Był jak ten portret pamięciowy w zachodnioniemieckiej prasie. Niby istniał i miał twarz, oczy, ręce, ale nikt nie wiedział, jak się nazywa. Papierowa postać, która budziła wiele emocji, a ludzie snuli domysły, kim jest. Jedynie on patrzył na siebie krytycznym okiem i za cholerę nie wiedział, kim jest ten człowiek patrzący na niego w lustrze.

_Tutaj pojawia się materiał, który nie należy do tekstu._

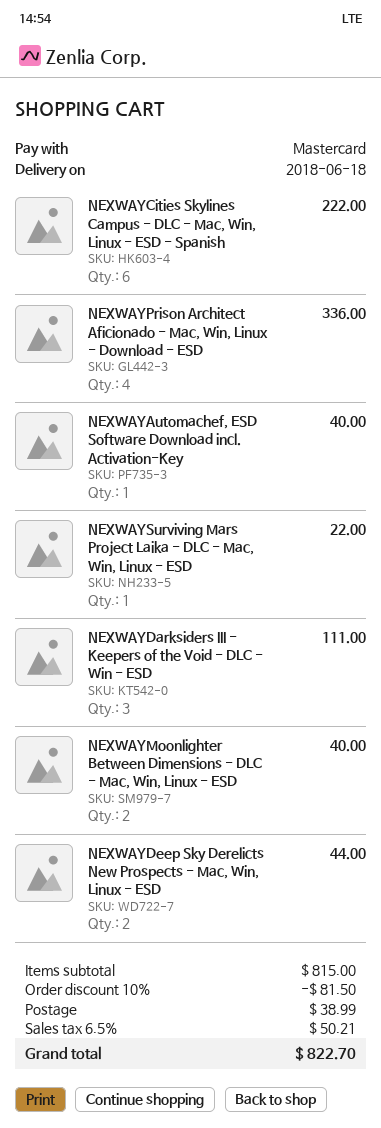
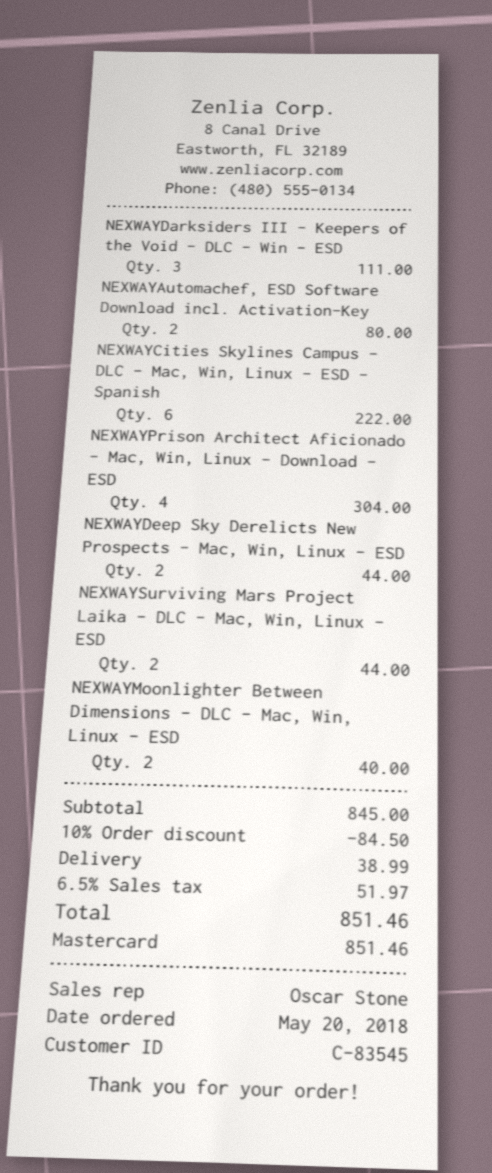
NEXWAYPrison Architect Aficionado - Mac, Win, Linux - Download - ESD: 4 for 336.00 -> 4 for 304.00
NEXWAYAutomachef, ESD Software Download incl. Activation-Key: 1 for 40.00 -> 2 for 80.00
NEXWAYSurviving Mars Project Laika - DLC - Mac, Win, Linux - ESD: 1 for 22.00 -> 2 for 44.00
subtotal: 815.00 -> 845.00
discount: 10% = 81.50 -> 10% = 84.50
tax: 6.5% = 50.21 -> 6.5% = 51.97
total: 822.70 -> 851.46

Jest rok 1976. W Polsce, po krótkim okresie pozornego spokoju i zadowolenia z życia, po zachłyśnięciu się obietnicami o nowej, lepszej rzeczywistości, powoli nadchodzi moment przesytu. Ludzie zaczynają dostrzegać absurdalność sytuacji dziejowej. Zaczyna im brakować na podstawowe produkty, przed sklepami ciągną się kilometrowe kolejki, a wolność słowa praktycznie nie istnieje. Wielu staje się takimi jak Grzegorz Łyszkin – niby istnieją, mają twarz i nazwisko, ale sami siebie nie rozpoznają. Stają się masą, którą władza chce manipulować i formować według własnego wyobrażenia. Tylko jak długo można trwać w takim bezbarwnym życiu?

Zaczyna się przesilenie – ludzie zaczynają głośno wyrażać swoje oburzenie w postaci strajków i manifestacji, coraz częściej udaje się przekazywać informacje do prasy za granicę oraz powstaje KOR, czyli Komitet Obrony Robotników. Wszystko jest jeszcze „letnie”, ale z wielkim potencjałem na „gorące”.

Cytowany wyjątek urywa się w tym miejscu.